Your objective
For this exercise, an exact copy is needed of only the lines from the one containing "tax: 19% = 25.82 -> 19% = 27.24" through the end of the data, with pictures left out.

====== Data excerpts ======

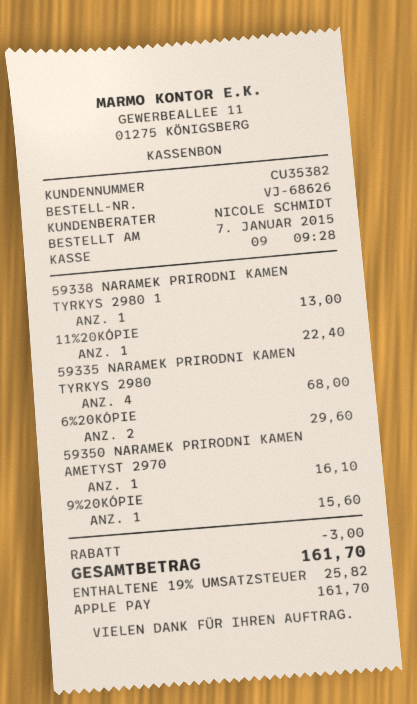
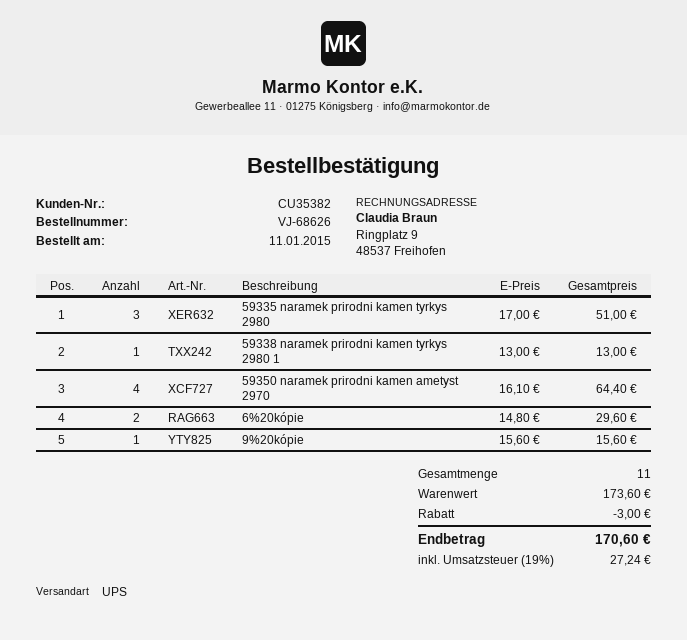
order date: 2015-01-07 -> 2015-01-11
11%20KÓPIE: 1 for 22.40 -> none
59335 NARAMEK PRIRODNI KAMEN TYRKYS 2980: 4 for 68.00 -> 3 for 51.00
59350 NARAMEK PRIRODNI KAMEN AMETYST 2970: 1 for 16.10 -> 4 for 64.40
tax: 19% = 25.82 -> 19% = 27.24
total: 161.70 -> 170.60

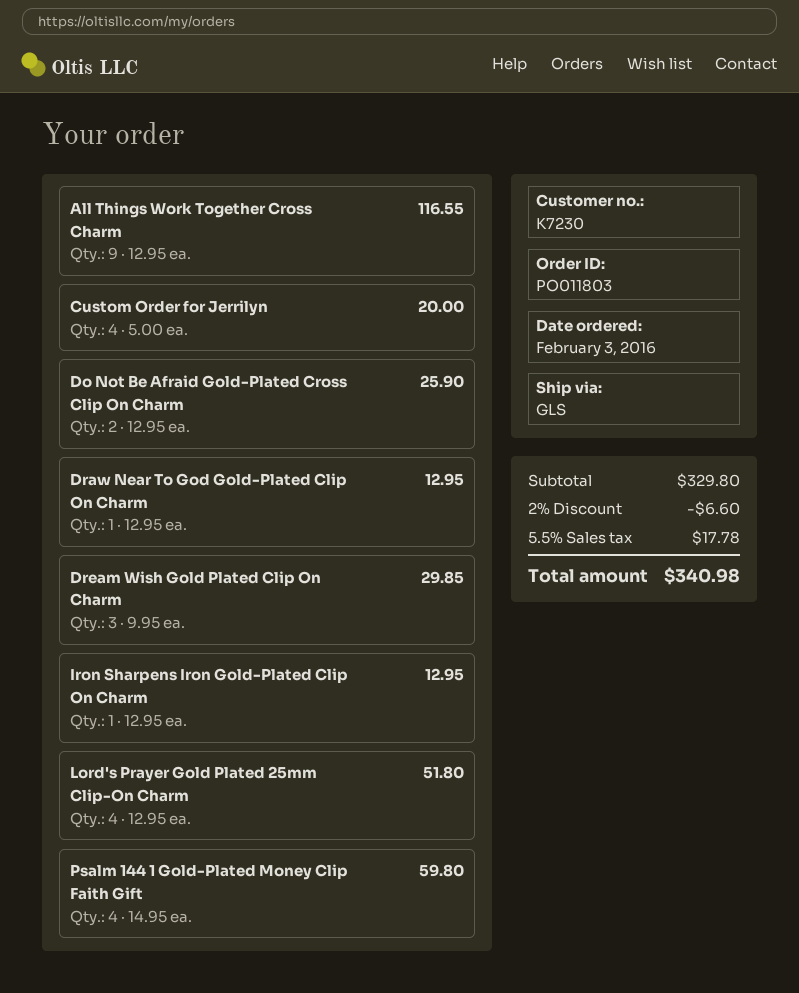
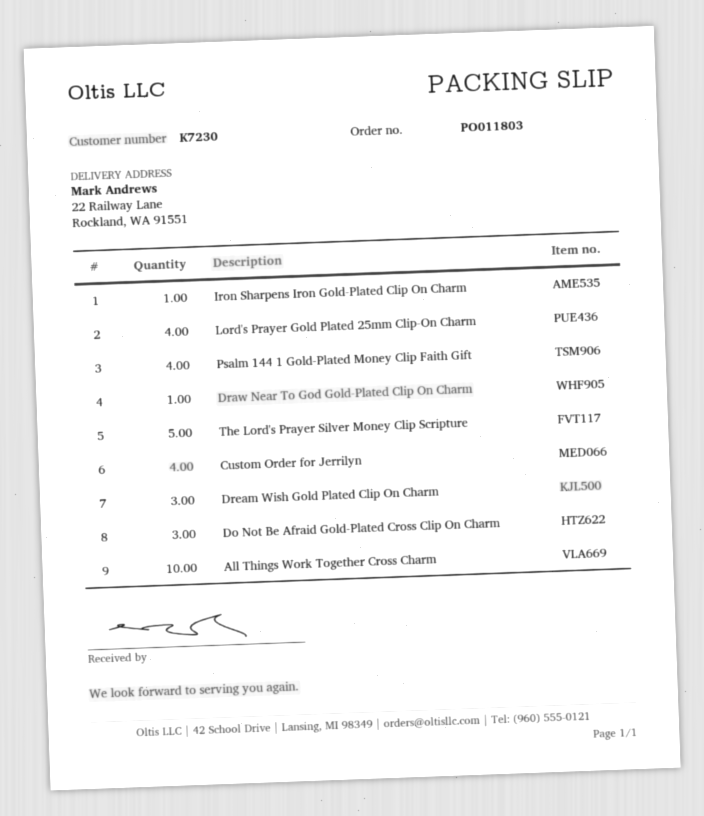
All Things Work Together Cross Charm: 9 -> 10
Do Not Be Afraid Gold-Plated Cross Clip On Charm: 2 -> 3
The Lord's Prayer Silver Money Clip Scripture: none -> 5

======

Answer to the exercise
tax: 19% = 25.82 -> 19% = 27.24
total: 161.70 -> 170.60

All Things Work Together Cross Charm: 9 -> 10
Do Not Be Afraid Gold-Plated Cross Clip On Charm: 2 -> 3
The Lord's Prayer Silver Money Clip Scripture: none -> 5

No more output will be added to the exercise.